A professorial, silver-haired white man took the podium.

"Please put your glasses on and watch the screen," he instructed. We obeyed as one. In a scene repeated throughout the country, the lights dimmed, the television set flickered on, and Herman Cain's toothy grin filled the screen.

"Be not afraid... I am Herman Cain, and I am here to free your minds."

"Our asses will follow," we said as one.

"Repeat after me... Government can not create jobs!"

"Government can not create jobs!"

"Taxes and regulation are evil!"

"Taxes and regulation are evil!"

"I've got mine! Get your own!"

"I've got mine! Get your own!"

"Nobody's going to help you but you!"

"Nobody's going to help you but you!"

"Government is not the solution; it's the problem!"

"Government is not the solution..."

I was back home and in my warm bed before I knew it.

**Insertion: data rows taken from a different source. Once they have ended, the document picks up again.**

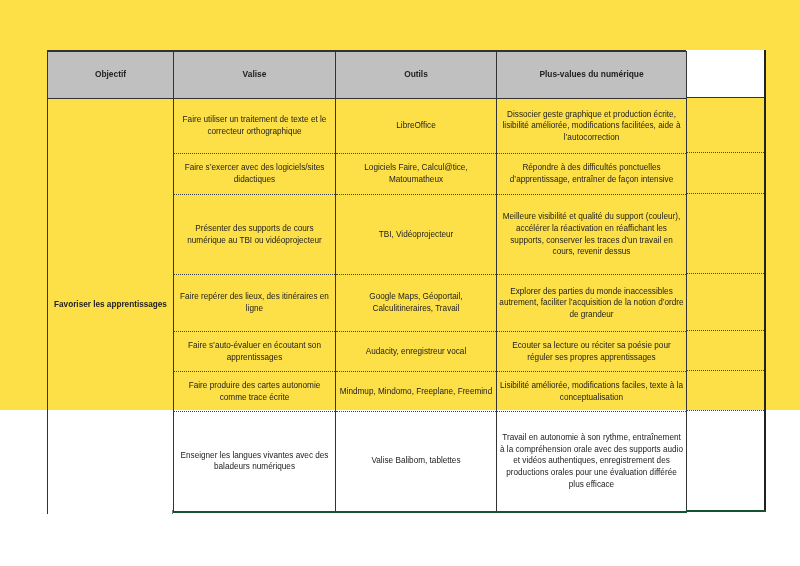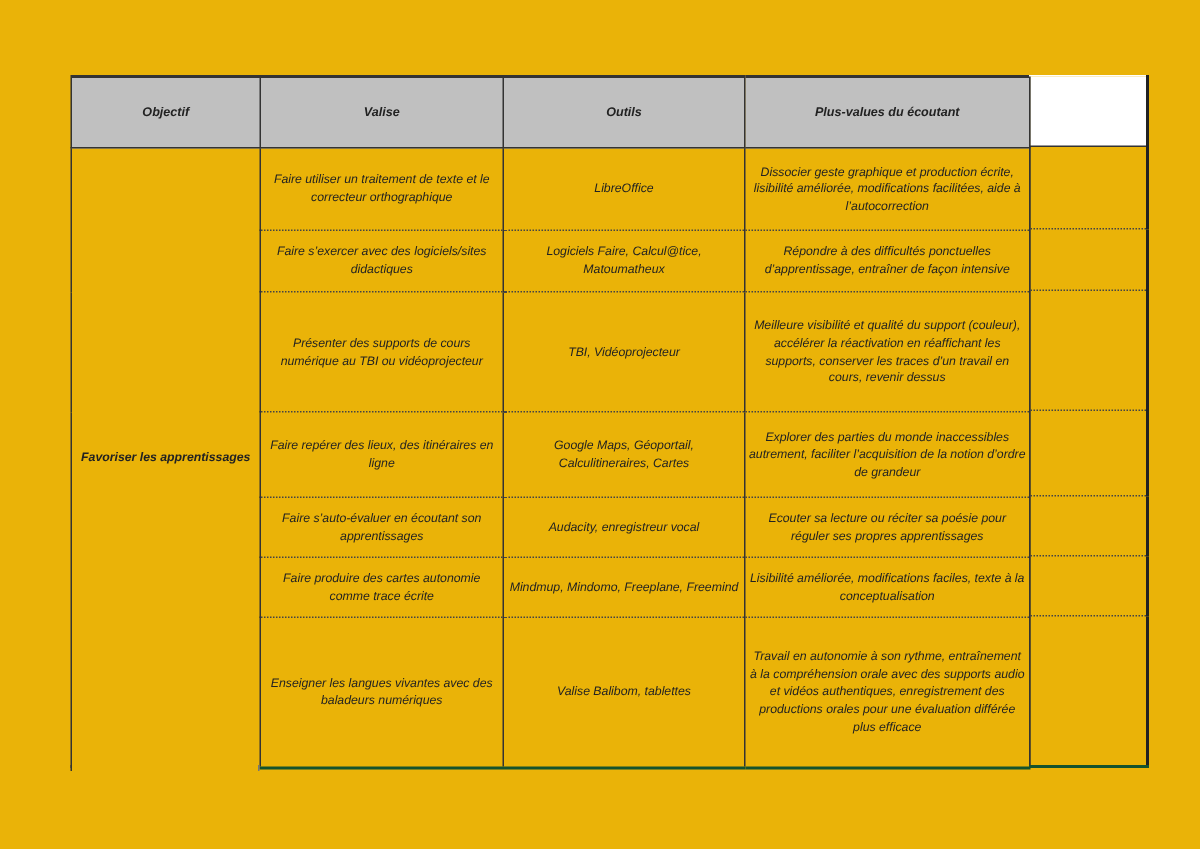"Objectif" .page { background: #eab308 -> #fde047; font-style: italic -> none; height: 566px -> 410px }
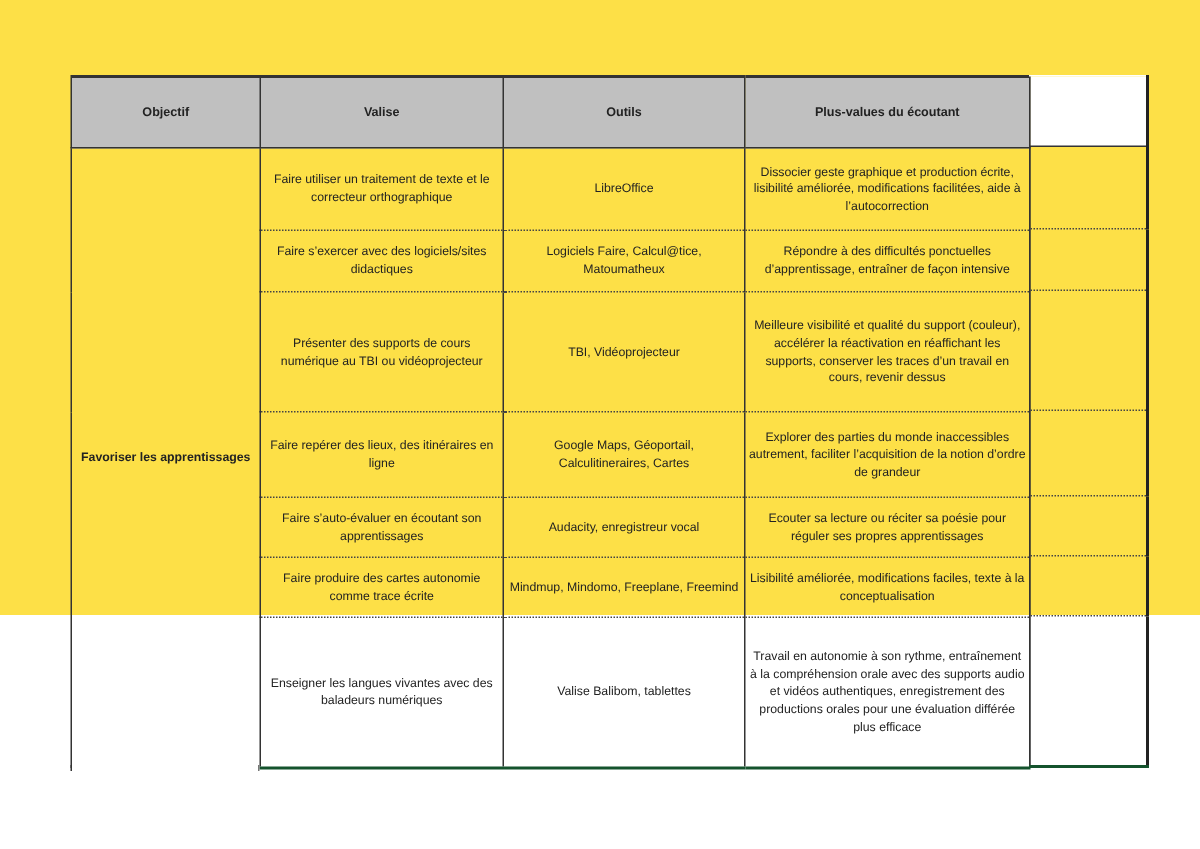"Plus-values du écoutant" th { text: écoutant -> numérique }
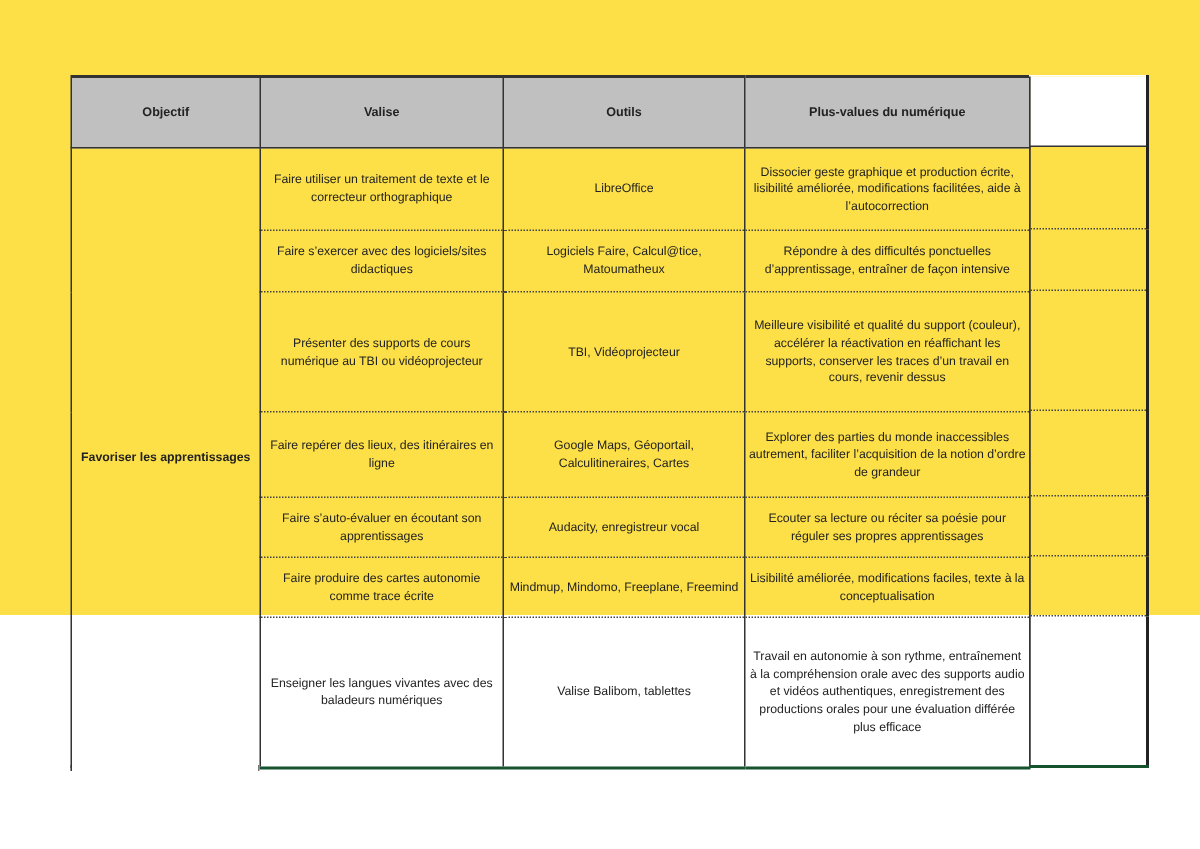"Google Maps, Géoportail," td { text: Cartes -> Travail }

I woke up refreshed and energized and I felt a power I had never experienced before that moment. I'm no longer a liberal. My mind is open because Herman Cain has opened my heart. There was a quote from Mr. Cain ringing--not just in my ears--but in my soul, as well. I had not heard it before, but it resonates even as I write this.

Mr Cain said: Free at last! Free at last! Thank God Almighty, we're free at last!

Obama? That Kenyan Socialist Muslim doesn't stand a chance.